From The Liberal Bastions-James Baldwin, Often

Quote found here:

‘By the time Baldwin published “Another country” and the essay collection “Nobody Knows My Name,” both in 1962, he had become America’s leading black literary star. Both books were commercially successful, but reviews were mixed. In 1962, “The New Yorker” published Baldwin’s essay “The Fire Next Time,” which detailed his evangelical upbringing and his views on Christianity as a form of slavery forced on and then embraced by blacks. When Baldwin became the official voice of black America, however, he immediately compromised his voice as a writer, sacrificing his gifts in order to gain acceptance from the Black Power movement. In the 1970s, Baldwin was adrift not only politically but aesthetically. Nevertheless, up until his death, in 1987, at the age of 63, Baldwin continued to harbor the hope that he would be embraced as an important literary figure by his own race.’

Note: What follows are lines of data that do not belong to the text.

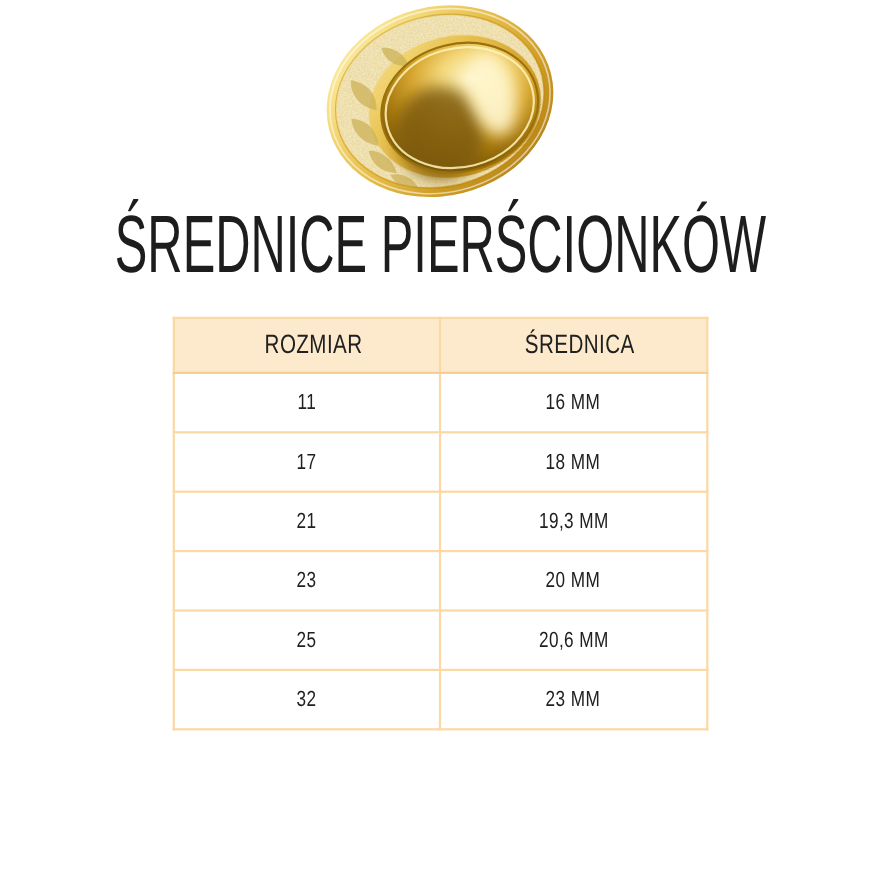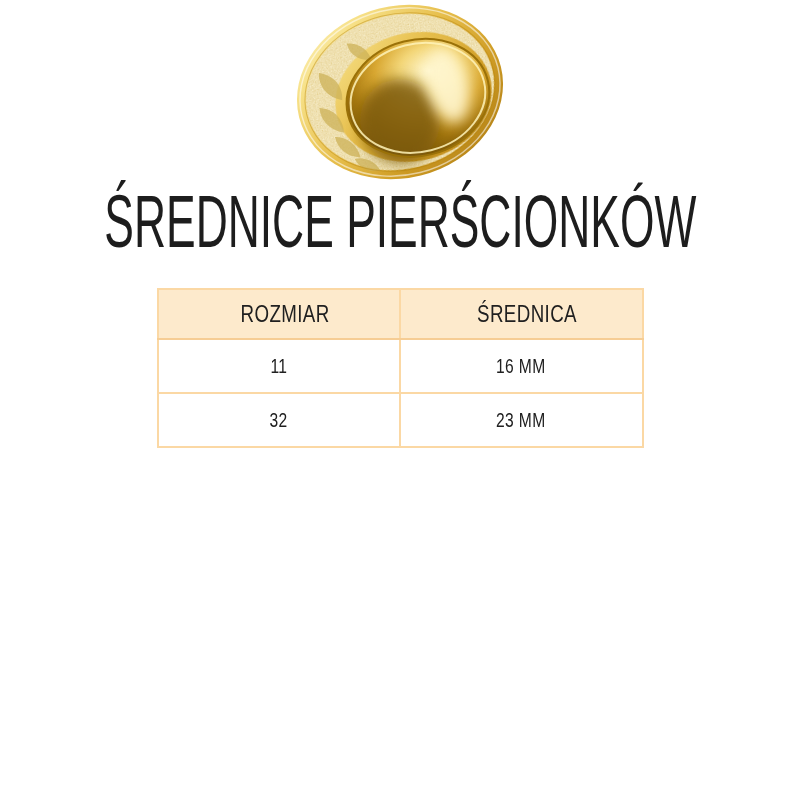--- a/index.html
+++ b/index.html
@@ -153,19 +153,35 @@
           <span class="hand">ŚREDNICA</span>
         </th>
       </tr>
     </thead>
     <tbody>
       <tr>
         <td><span class="hand">11</span></td>
         <td><span class="hand">16 MM</span></td>
       </tr>
       <tr>
+        <td><span class="hand">17</span></td>
+        <td><span class="hand">18 MM</span></td>
+      </tr>
+      <tr>
+        <td><span class="hand">21</span></td>
+        <td><span class="hand">19,3 MM</span></td>
+      </tr>
+      <tr>
+        <td><span class="hand">23</span></td>
+        <td><span class="hand">20 MM</span></td>
+      </tr>
+      <tr>
+        <td><span class="hand">25</span></td>
+        <td><span class="hand">20,6 MM</span></td>
+      </tr>
+      <tr>
         <td><span class="hand">32</span></td>
         <td><span class="hand">23 MM</span></td>
       </tr>
     </tbody>
   </table>
 
 </div>
 
 </body></html>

And just to suggest no definitive answers to such problems, but rather which kinds of questions might be worth asking:

At minute 9:20 of Thomas Sowell discussing his book: ‘Intellectuals and Race…

…Baldwin is quoted:

People in Harlem know they are there because white people do not think they are good enough to live anywhere else…[In a new housing project they] naturally…began smashing windows, defacing walls {and] urinating in the elevators…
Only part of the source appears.